Bob Lutz said that the Volt would cost around $40,000 when he was on letterman
a year ago, so the price shouldn't be a surprise to anyone who follows the
industry. But as I already argued, we're in the early days of electric
vehicles. Just like in the early days of personal computers, these cars will
be bought by enthusiasts. As we've seen with every other new technology in
history, price will come down over time.

 _And instead of the sleek coupe of 2007, it looks suspiciously similar to a
Toyota Prius_

It's a little difficult to take an automotive pundit seriously when he
complains about a production model not looking like the concept.
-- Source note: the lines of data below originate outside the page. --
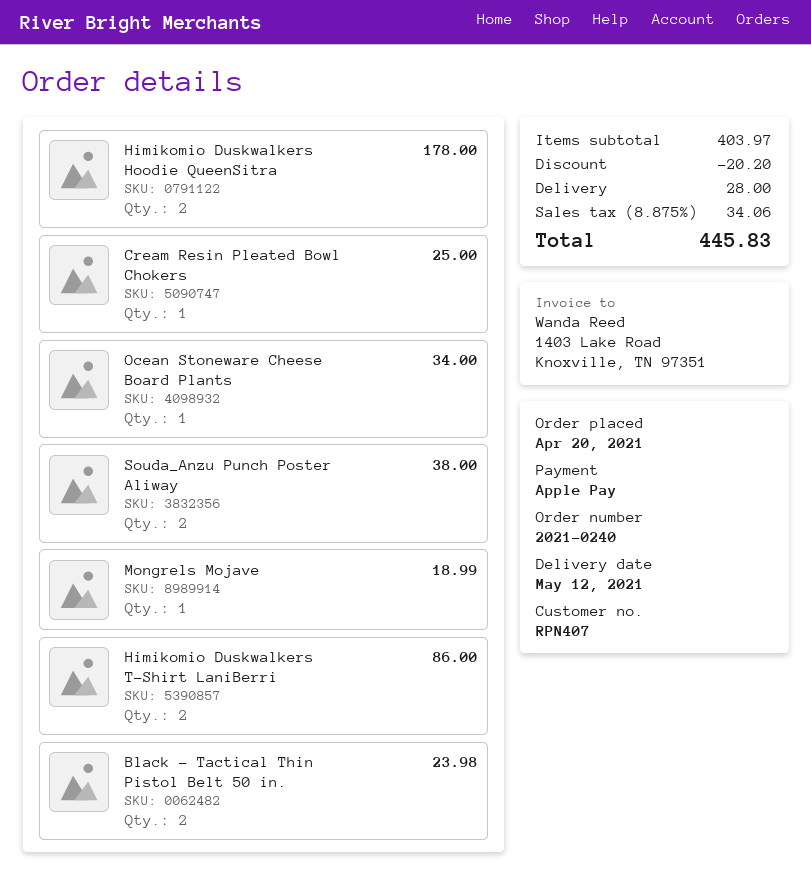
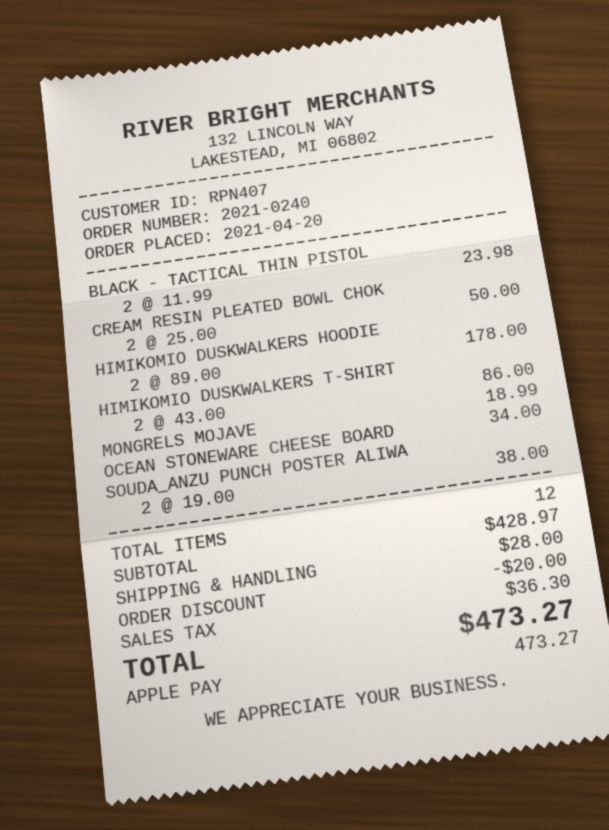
Cream Resin Pleated Bowl Chokers: 1 for 25.00 -> 2 for 50.00
subtotal: 403.97 -> 428.97
discount: 20.20 -> 20.00
tax: 34.06 -> 36.30
total: 445.83 -> 473.27

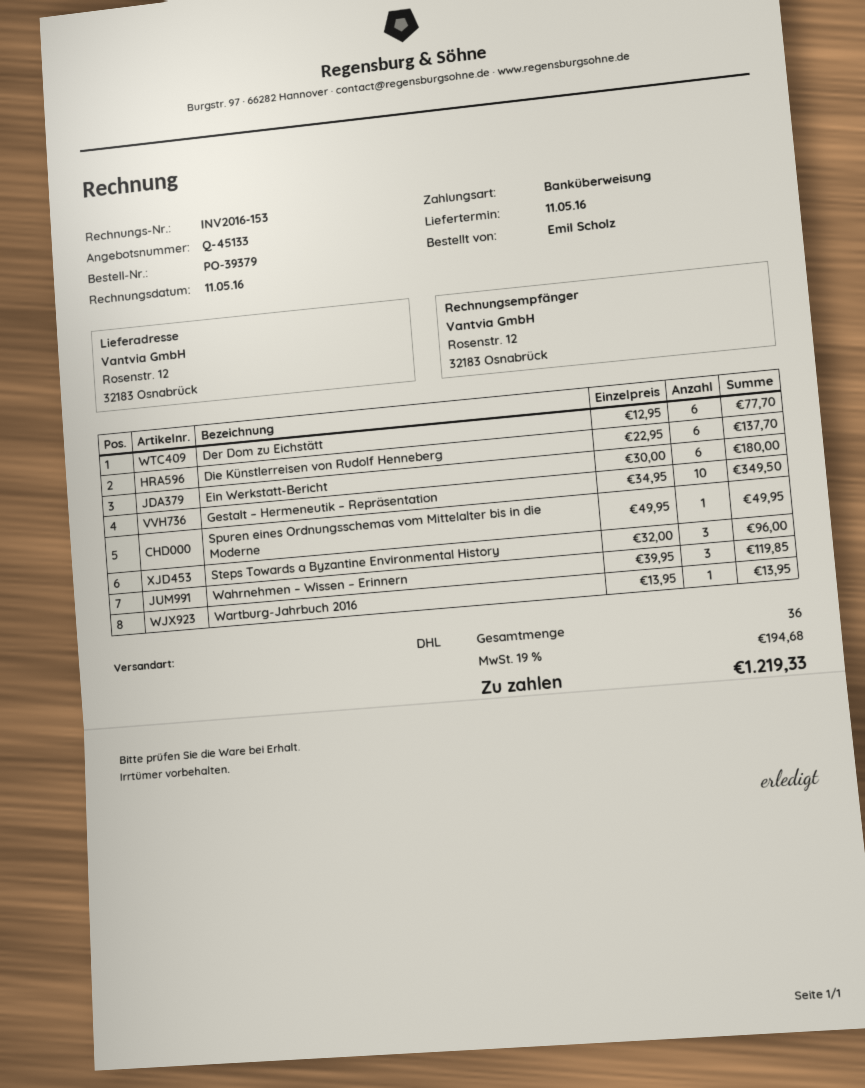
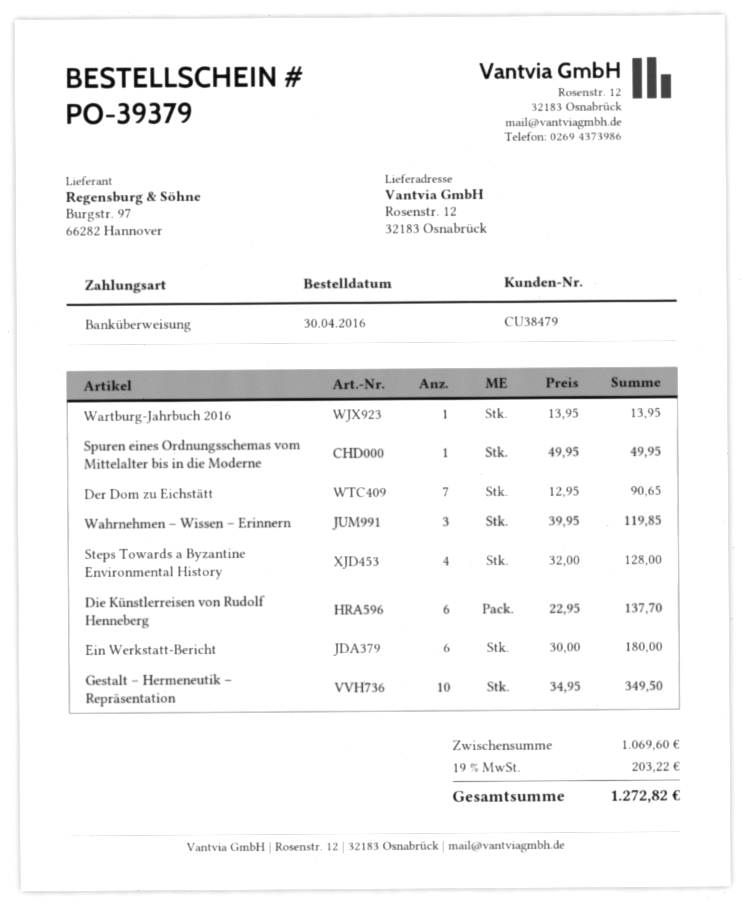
Der Dom zu Eichstätt: 6 x 12.95 = 77.70 -> 7 x 12.95 = 90.65
Steps Towards a Byzantine Environmental History: 3 x 32.00 = 96.00 -> 4 x 32.00 = 128.00
tax: 19% = 194.68 -> 19% = 203.22
total: 1219.33 -> 1272.82

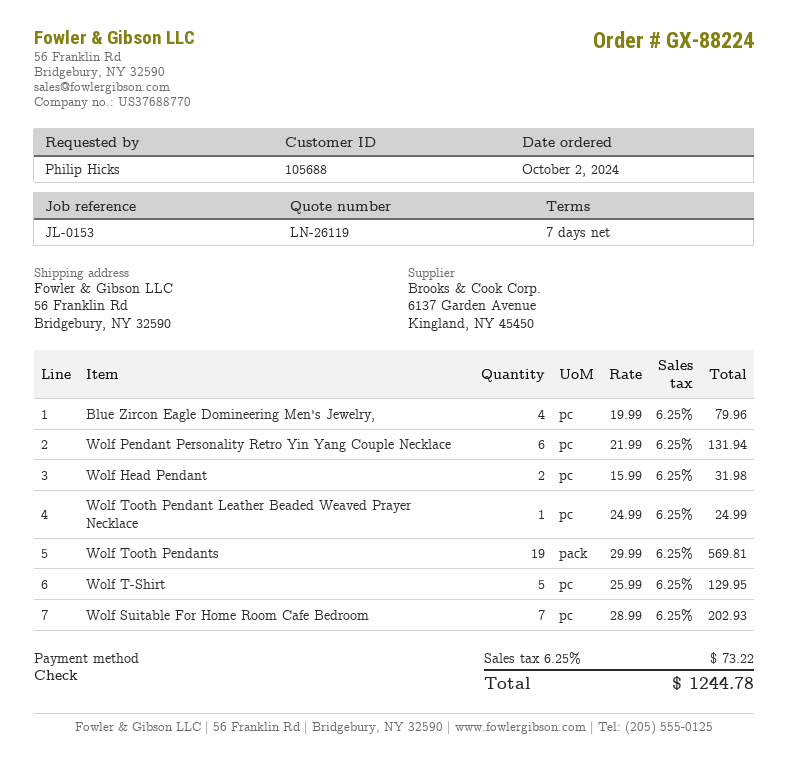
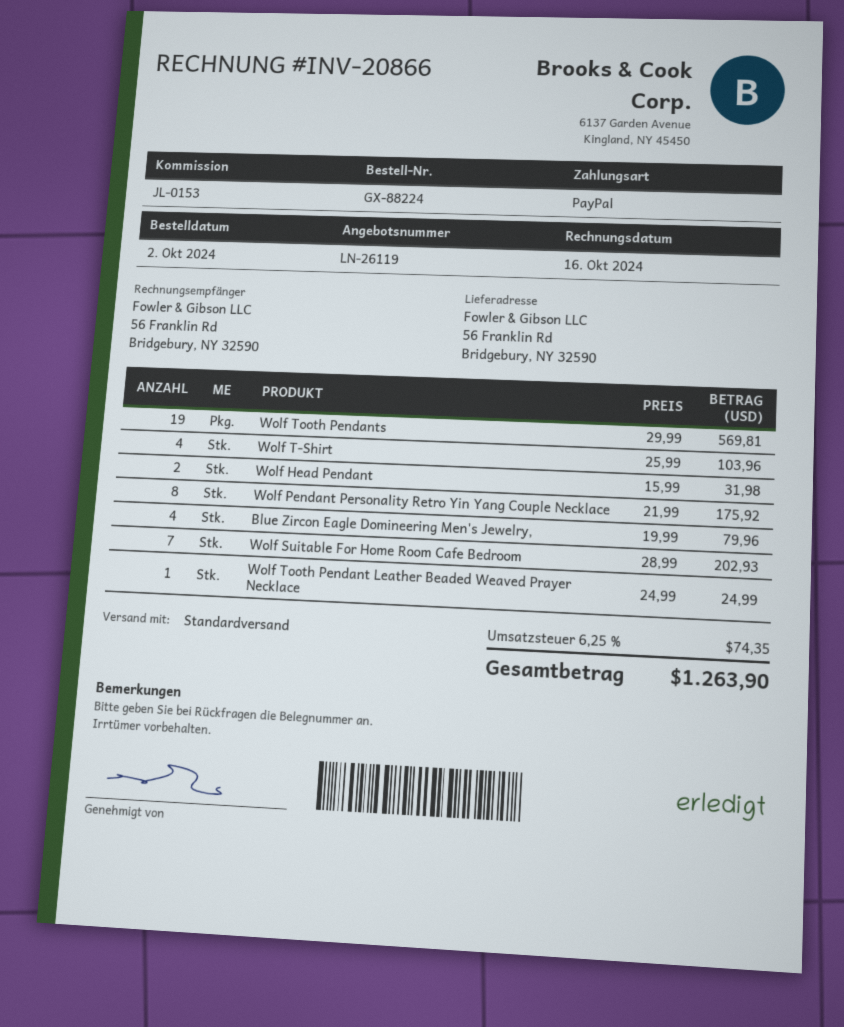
payment method: cheque -> PayPal
Wolf Pendant Personality Retro Yin Yang Couple Necklace: 6 x 21.99 = 131.94 -> 8 x 21.99 = 175.92
Wolf T-Shirt: 5 x 25.99 = 129.95 -> 4 x 25.99 = 103.96
tax: 6.25% = 73.22 -> 6.25% = 74.35
total: 1244.78 -> 1263.90

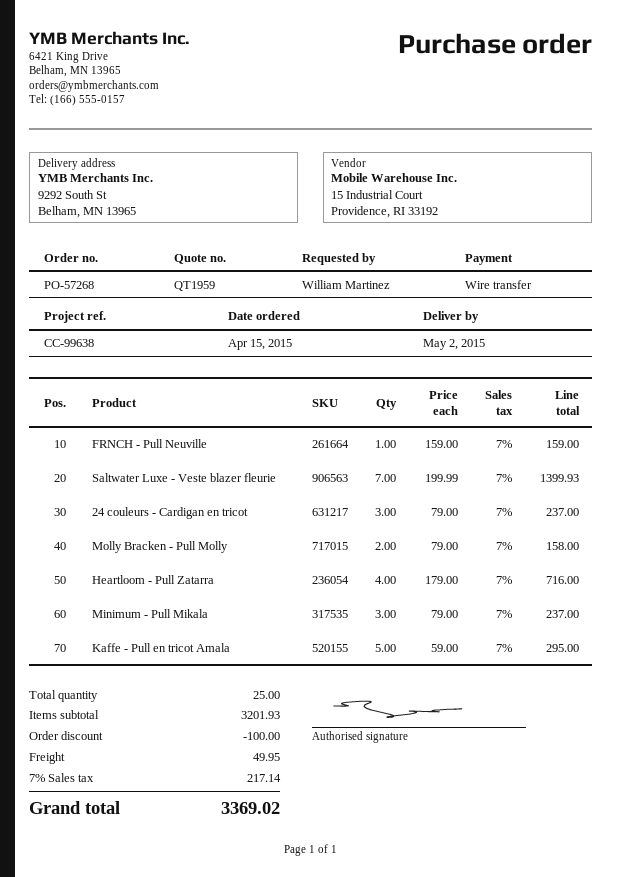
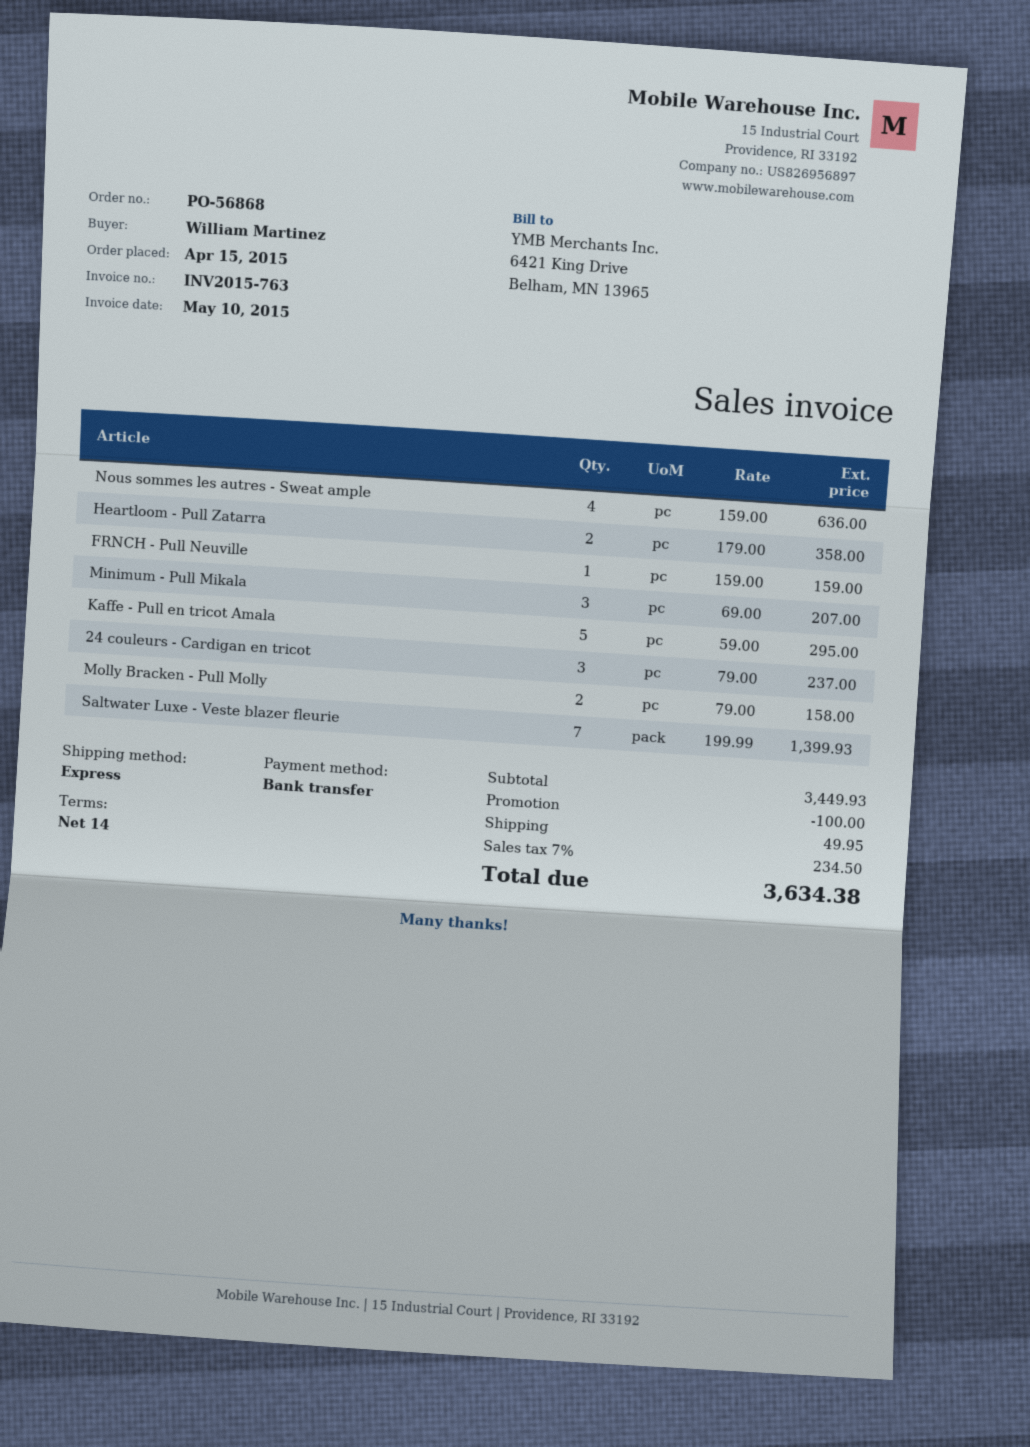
order number: PO-57268 -> PO-56868
Heartloom - Pull Zatarra: 4 x 179.00 = 716.00 -> 2 x 179.00 = 358.00
Minimum - Pull Mikala: 3 x 79.00 = 237.00 -> 3 x 69.00 = 207.00
Nous sommes les autres - Sweat ample: none -> 4 x 159.00 = 636.00
subtotal: 3201.93 -> 3449.93
tax: 7% = 217.14 -> 7% = 234.50
total: 3369.02 -> 3634.38

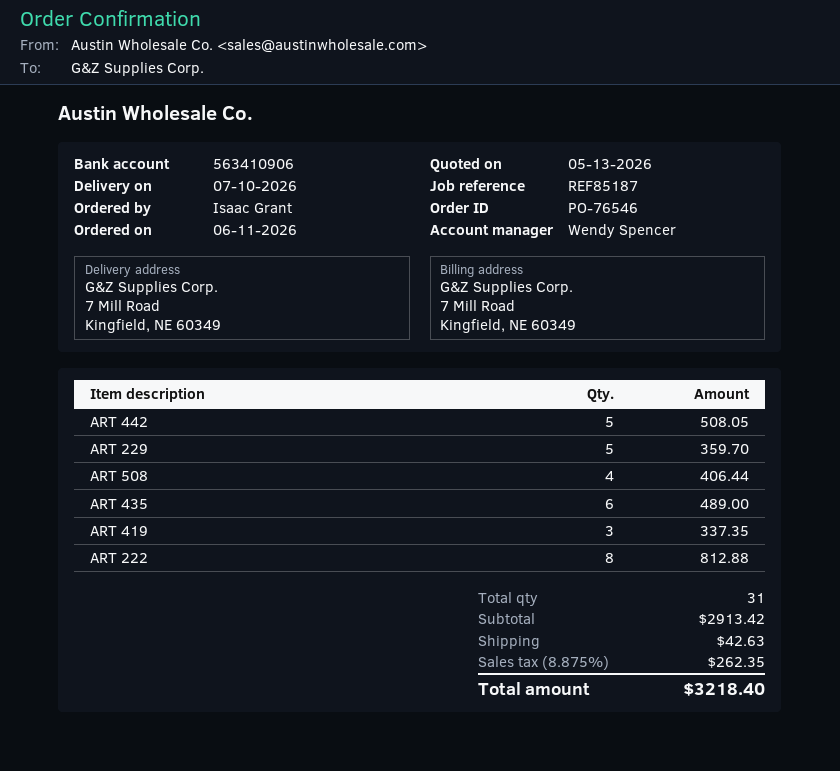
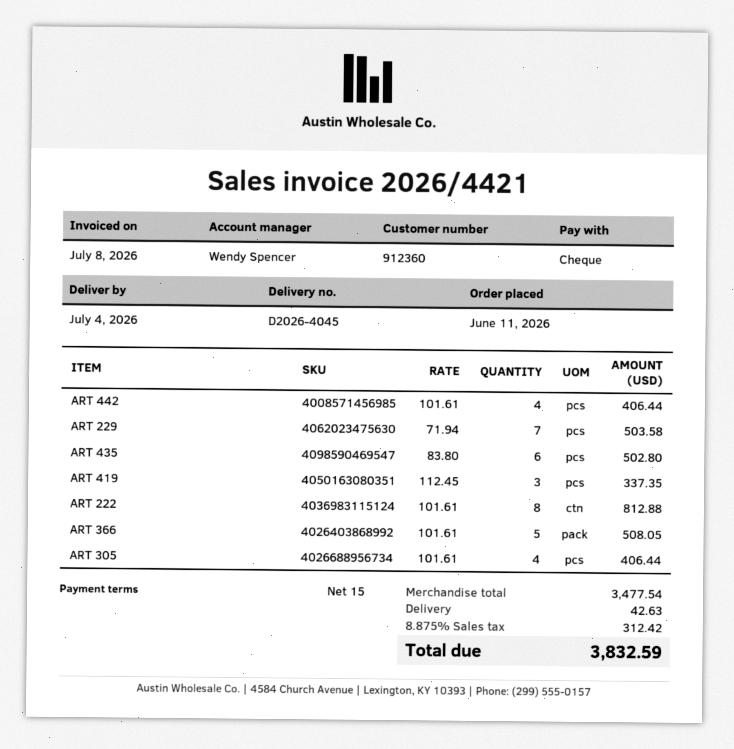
delivery date: 2026-07-10 -> 2026-07-04
ART 442: 5 for 508.05 -> 4 for 406.44
ART 229: 5 for 359.70 -> 7 for 503.58
ART 508: 4 for 406.44 -> none
ART 435: 6 for 489.00 -> 6 for 502.80
ART 366: none -> 5 for 508.05
ART 305: none -> 4 for 406.44
subtotal: 2913.42 -> 3477.54
tax: 8.875% = 262.35 -> 8.875% = 312.42
total: 3218.40 -> 3832.59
Frustrating
as it may be, production models almost never look like the concept. This is
nothing new. And the reason it looks like a Prius is physics. It turns out
that there is an optimal shape for reducing aerodynamic drag, so cars that are
built with fuel efficiency as a primary design goal will all be roughly the
same shape. This also should not be a surprise to anyone who follows the auto
industry.

 _It also requires premium gasoline_

So what. It shouldn't use much of it anyway. For most owners this will not
contribute significantly to the cost of running the vehicle.

 _seats only four people(the battery runs down the center of the car,
preventing a rear bench)_

I'm guessing most of the target market won't care about this. This is also the
type of compromise that has to be made in early technology.

 _has less head and leg room than the $17,000 Chevrolet Cruze_

So does a Lamborghini. People buying a Volt are not likely to be considering
how much interior volume they get per dollar.

 _No wonder the Volt’s main competition, the Nissan Leaf, forgoes the
additional combustion engine — and ends up costing $8,000 less as a result._

It also forgoes the ability to go on a road trip. Best case the leaf will have
to recharge for 30 min every 80 miles. GM was trying to build something that
could fully replace gas-only vehicles, Nissan wasn't.

 _So the future of General Motors (and the $50 billion taxpayer investment in
it) now depends on a vehicle that costs $41,000 but offers the performance and
interior space of a $15,000 economy car_

The author should be embarrassed of making this statement. GM is a massive
company who's business units range from car parts to medium-duty commercial
trucks. The Volt is just one, albeit highly visible, program.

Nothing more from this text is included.